Switching Gears

Friday, May 31, 2013

I was talking to my mother the other day, and in a turn of events that gets increasingly rarer as my coursework is increasingly over her head, we ended up talking about science.
  
"Remember that blog you had for your introductory astronomy class? I liked when you answered all of the questions." 
"Yes, mother, but all my coursework has been really mathematical recently." 
"Don't lose the ability to talk to laypeople about astronomy."

For reasons unknown, that stuck with me.  I haven't enjoyed talking about science a lot recently, and I've enjoyed doing it even less, but this conversation with my parents combined with a discussion I had with one of my professors a couple of weeks back about the importance of outreach sealed my fate.  So here I am over a year after I abandoned my Ay 20 course blog writing about science again.

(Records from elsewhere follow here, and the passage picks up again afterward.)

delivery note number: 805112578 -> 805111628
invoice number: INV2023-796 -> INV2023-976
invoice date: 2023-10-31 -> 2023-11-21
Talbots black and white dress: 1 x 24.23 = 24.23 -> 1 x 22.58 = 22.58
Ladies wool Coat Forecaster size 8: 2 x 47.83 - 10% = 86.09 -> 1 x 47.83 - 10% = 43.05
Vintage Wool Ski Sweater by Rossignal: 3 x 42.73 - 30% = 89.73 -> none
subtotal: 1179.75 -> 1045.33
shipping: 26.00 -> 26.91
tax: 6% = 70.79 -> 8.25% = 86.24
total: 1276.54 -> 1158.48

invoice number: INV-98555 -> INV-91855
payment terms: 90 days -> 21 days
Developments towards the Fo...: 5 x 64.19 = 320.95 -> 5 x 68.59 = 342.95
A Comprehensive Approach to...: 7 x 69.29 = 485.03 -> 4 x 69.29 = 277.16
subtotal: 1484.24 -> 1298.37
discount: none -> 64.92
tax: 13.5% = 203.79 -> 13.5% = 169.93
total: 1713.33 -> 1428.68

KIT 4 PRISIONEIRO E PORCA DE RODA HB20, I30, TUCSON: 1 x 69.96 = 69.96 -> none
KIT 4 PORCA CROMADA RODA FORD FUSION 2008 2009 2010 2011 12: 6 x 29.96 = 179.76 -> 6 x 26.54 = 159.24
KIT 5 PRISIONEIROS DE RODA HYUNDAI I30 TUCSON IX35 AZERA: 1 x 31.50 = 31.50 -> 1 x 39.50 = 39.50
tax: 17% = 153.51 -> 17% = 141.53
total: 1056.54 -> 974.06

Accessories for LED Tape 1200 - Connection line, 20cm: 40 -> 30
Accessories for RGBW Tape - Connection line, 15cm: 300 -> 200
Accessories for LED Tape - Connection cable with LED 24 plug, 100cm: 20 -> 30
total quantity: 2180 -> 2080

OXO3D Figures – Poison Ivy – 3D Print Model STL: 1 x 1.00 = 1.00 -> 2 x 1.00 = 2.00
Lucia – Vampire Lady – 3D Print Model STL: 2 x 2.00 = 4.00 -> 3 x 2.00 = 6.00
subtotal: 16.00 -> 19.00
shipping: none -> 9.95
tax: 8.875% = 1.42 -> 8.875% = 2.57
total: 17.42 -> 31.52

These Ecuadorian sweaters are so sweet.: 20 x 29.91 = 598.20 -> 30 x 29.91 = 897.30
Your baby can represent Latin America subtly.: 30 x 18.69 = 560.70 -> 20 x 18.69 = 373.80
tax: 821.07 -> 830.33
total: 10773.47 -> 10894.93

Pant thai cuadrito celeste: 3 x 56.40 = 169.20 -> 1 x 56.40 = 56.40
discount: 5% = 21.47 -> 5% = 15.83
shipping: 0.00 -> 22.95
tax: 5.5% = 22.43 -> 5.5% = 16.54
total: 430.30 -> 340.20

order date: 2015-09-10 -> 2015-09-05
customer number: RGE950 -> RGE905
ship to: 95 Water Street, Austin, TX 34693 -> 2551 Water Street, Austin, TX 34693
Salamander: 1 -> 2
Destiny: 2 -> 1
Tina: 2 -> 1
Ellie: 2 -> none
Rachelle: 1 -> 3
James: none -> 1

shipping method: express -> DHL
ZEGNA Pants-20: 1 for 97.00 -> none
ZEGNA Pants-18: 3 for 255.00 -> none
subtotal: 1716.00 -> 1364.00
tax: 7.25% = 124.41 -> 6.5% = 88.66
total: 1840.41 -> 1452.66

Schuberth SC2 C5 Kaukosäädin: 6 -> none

This time I'm not going into it with a set plan.  I'm doing this for me, not for an assignment so it will be decidedly less structured.  I might talk rather a lot about ULXs, as that's what my summer and thesis research will be.  I might not talk at all for long stretches.  There may be interjections made about day-to-day life as a 22 year old double major walking existential crisis, particularly as I try to navigate my upcoming senior year.  Who knows!

Anyway, what I'm really trying to say is: watch this space.

2 Responses to Switching Gears

  1. I am really glad you are back to writing. And your two academic loves suggest that your disclaimer -- that you might veer from writing solely about astro -- is entirely valid.

    I have a question you can address in a future post or reject as being too dumb:

    We were watching Star Trek II: The Wrath of Khan after having seen the latest Star Trek, whose name escapes me (You can read it as "He's getting old" or "The movie mustn't have been memorable." The correct answer is ...). Anyway, Kirk takes the Enterprise into a nearby nebula and Khan follows. Their external communications equipment no longer works (e.g., they can't see each other except occasionally with their radars) and they can't lock their torpedoes/phasers on each other and so, must do battle under manual control. However, all electronics within each starship continues to work flawlessly. Now, I realize no real human has ever been within a million miles of a nebula. However, based on what astrophysicists currently know of the physics of a nebula, are both these possible?